**DATA SUPPLIED:**
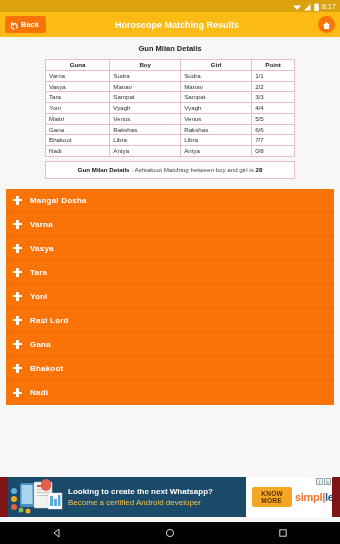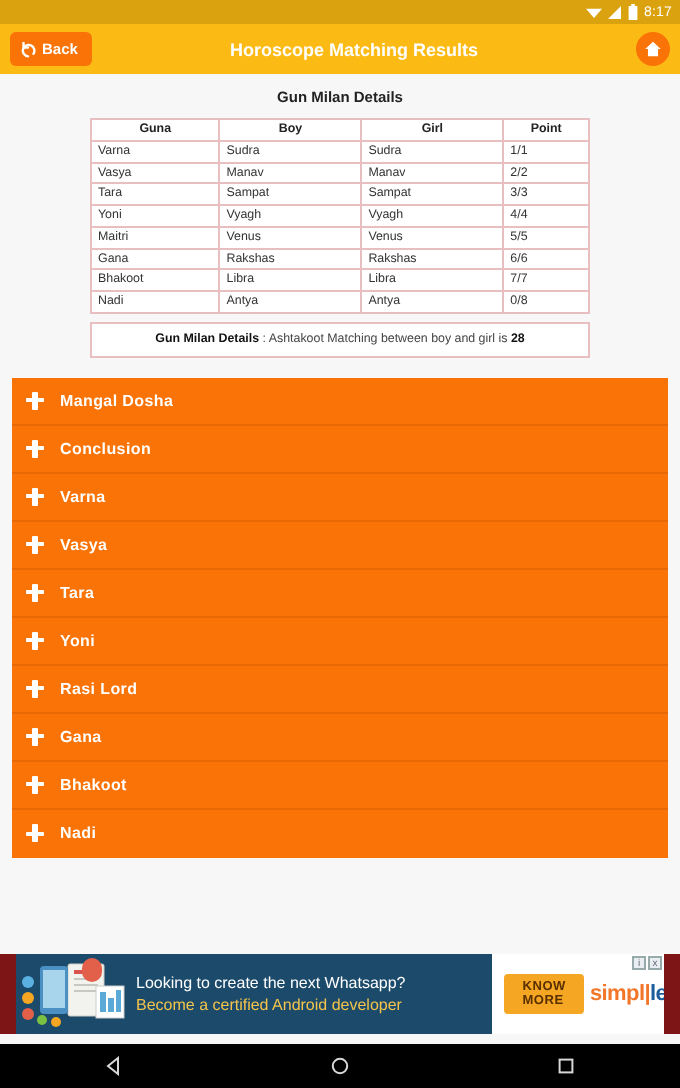"Conclusion" div.acc-item { html: <div> <span></span> <span>Conclusion</span> </div> -> none }
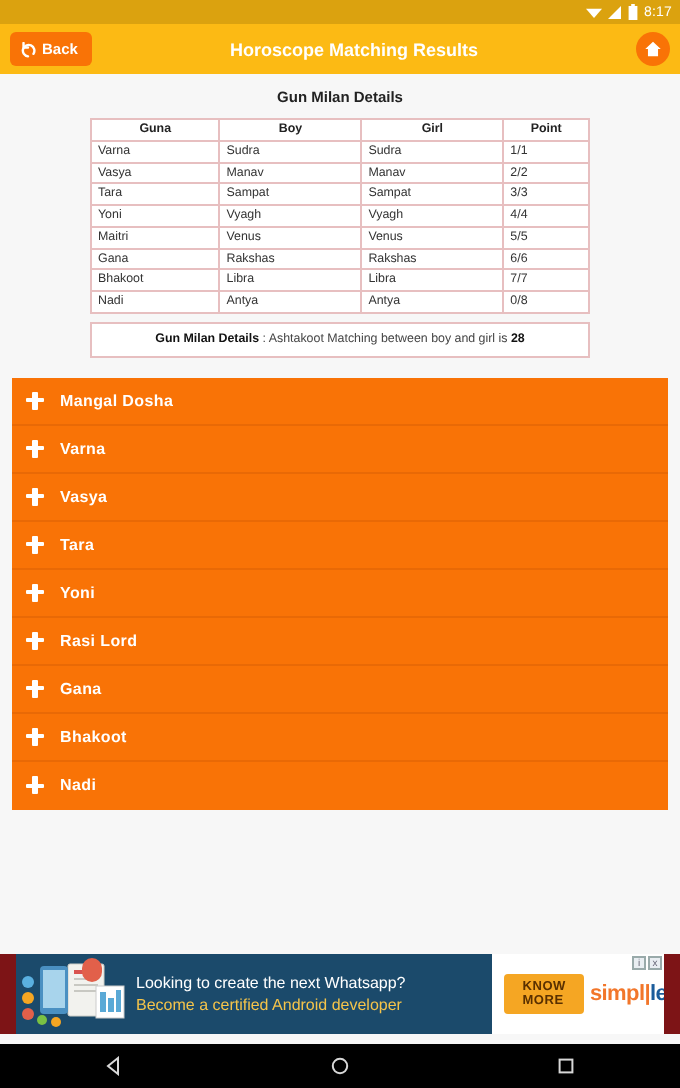"Looking to create the next" .ad-line1 { font-weight: normal -> bold }
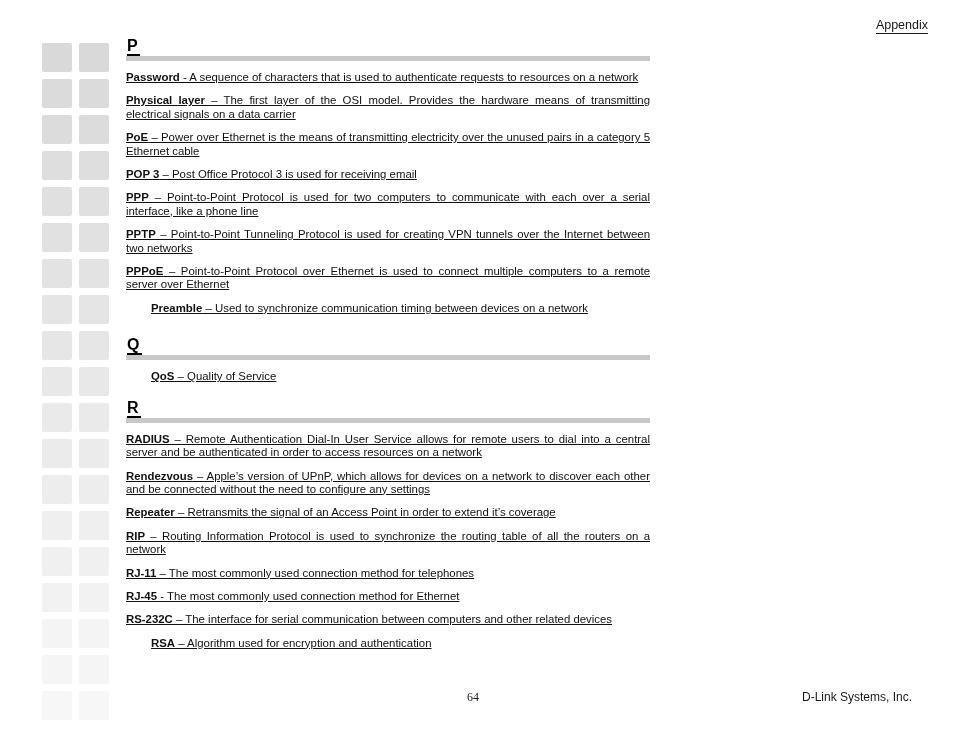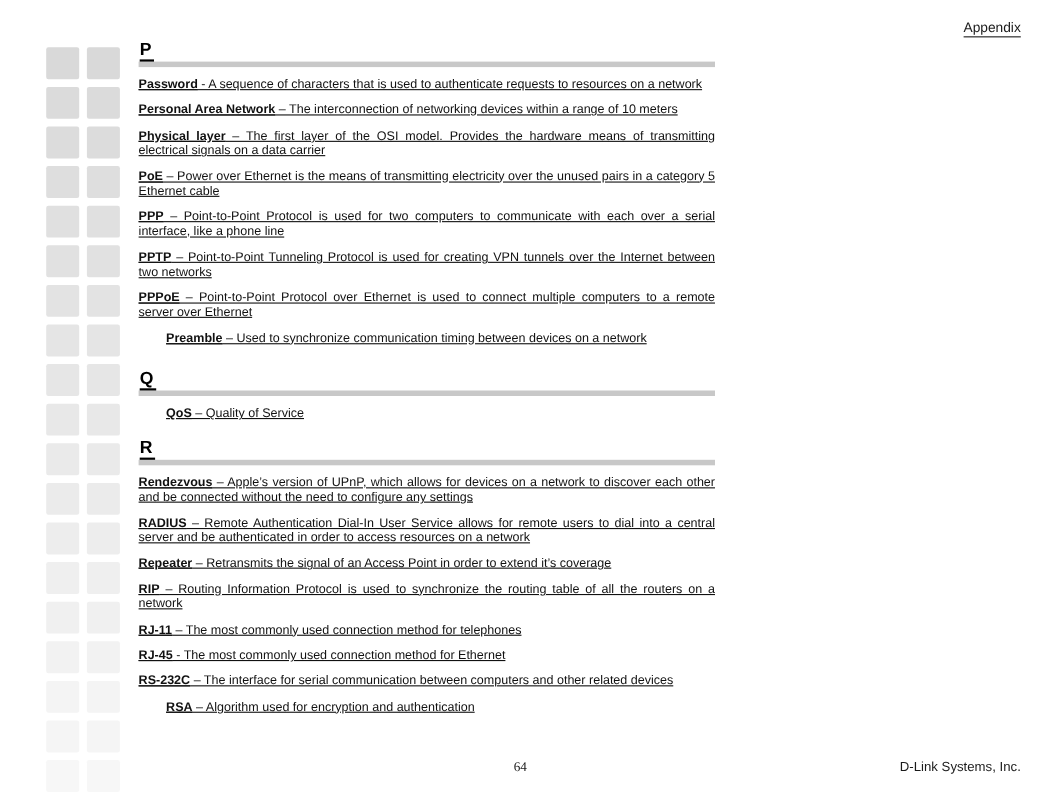"Personal Area Network – The" p.entry { html: <p><span>Personal Area Network</span><span> – The interconnection of networking devices within a range of 10 meters</span></p> -> none }
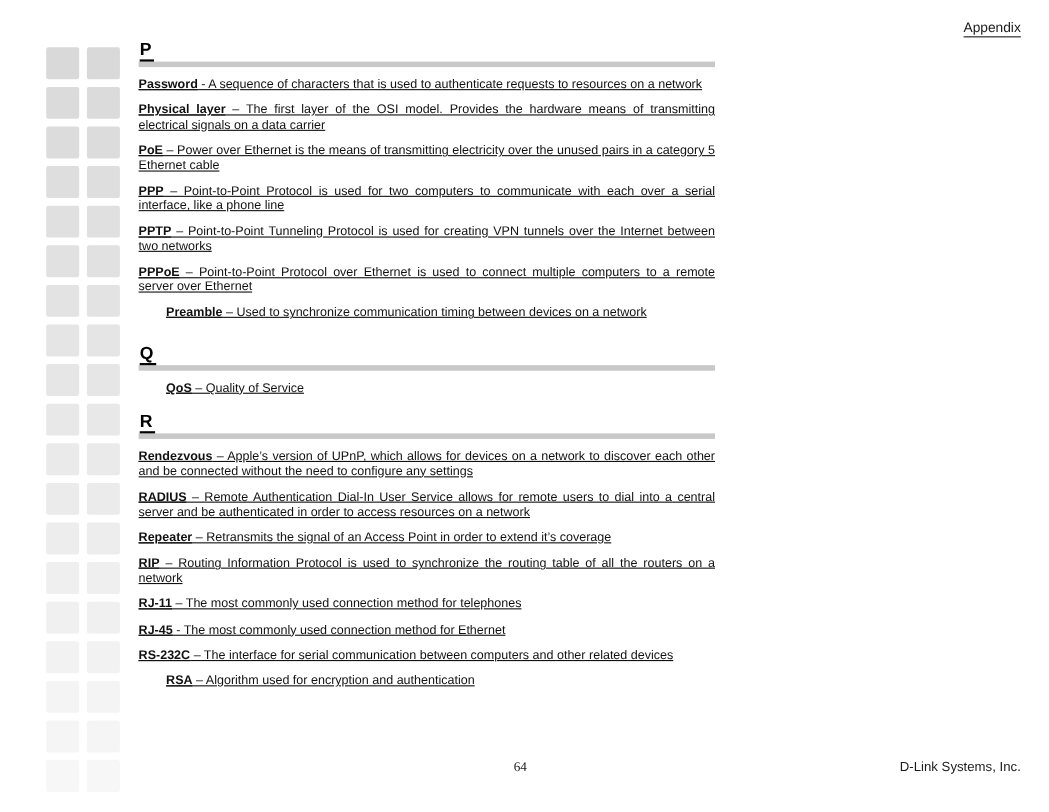"POP 3 – Post Office" p.entry { html: none -> <p><span>POP 3</span><span> – Post Office Protocol 3 is used for receiving email</span></p> }
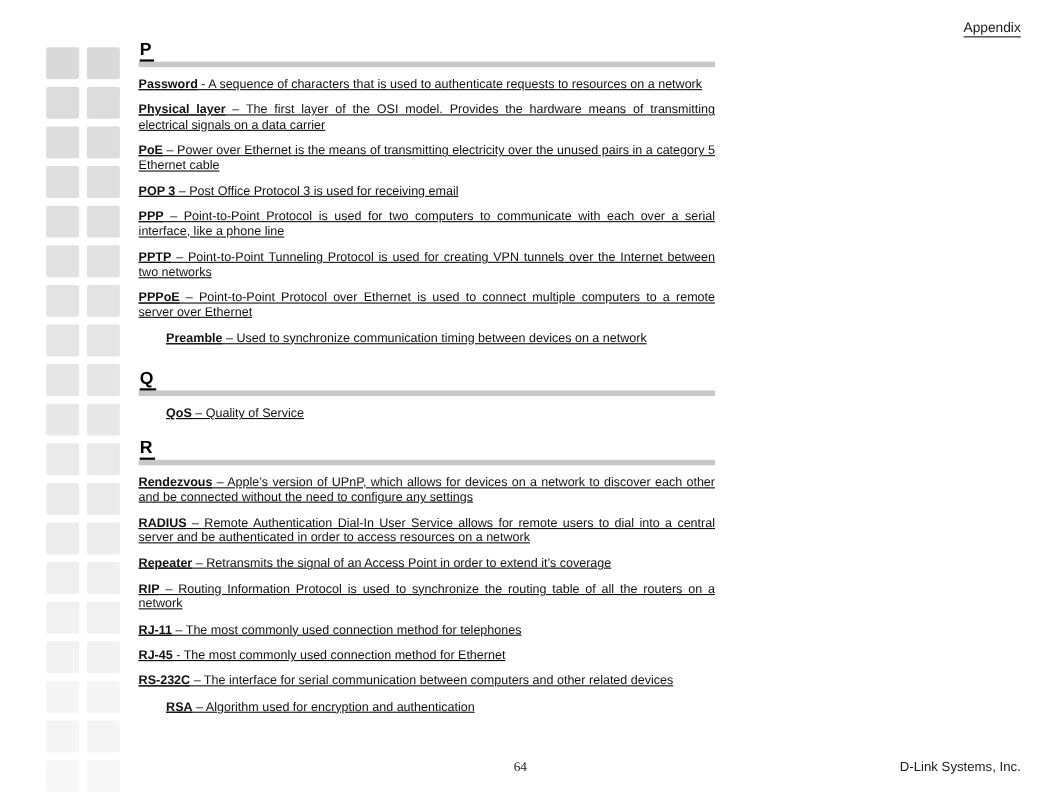"Rendezvous – Apple’s version of" p.entry { order: before "RADIUS – Remote Authentication Dial-In" -> after "RADIUS – Remote Authentication Dial-In" }
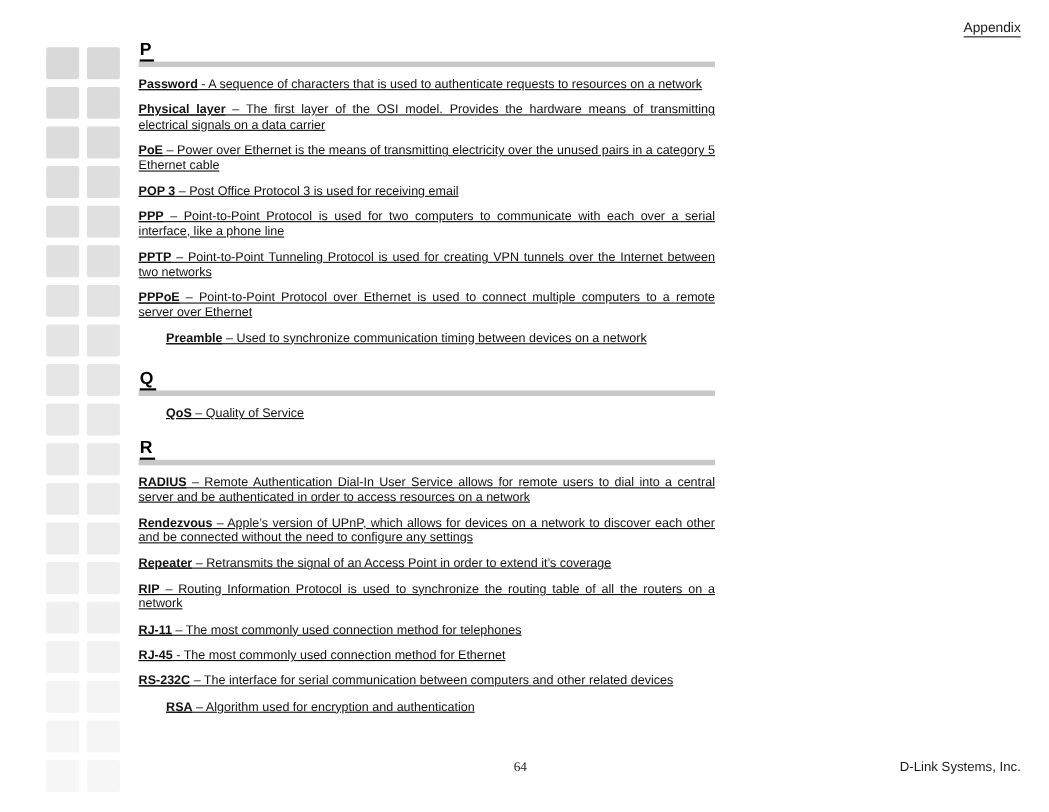"D-Link Systems, Inc." #footer-company { right: 0 -> 16px }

**EXERCISE BRIEF:**
The answer must be the full set of records, repeated exactly, with no pictures.

**OUTPUT FOR THIS EXERCISE:**
"Conclusion" div.acc-item { html: <div> <span></span> <span>Conclusion</span> </div> -> none }
"Looking to create the next" .ad-line1 { font-weight: normal -> bold }
"Personal Area Network – The" p.entry { html: <p><span>Personal Area Network</span><span> – The interconnection of networking devices within a range of 10 meters</span></p> -> none }
"POP 3 – Post Office" p.entry { html: none -> <p><span>POP 3</span><span> – Post Office Protocol 3 is used for receiving email</span></p> }
"Rendezvous – Apple’s version of" p.entry { order: before "RADIUS – Remote Authentication Dial-In" -> after "RADIUS – Remote Authentication Dial-In" }
"D-Link Systems, Inc." #footer-company { right: 0 -> 16px }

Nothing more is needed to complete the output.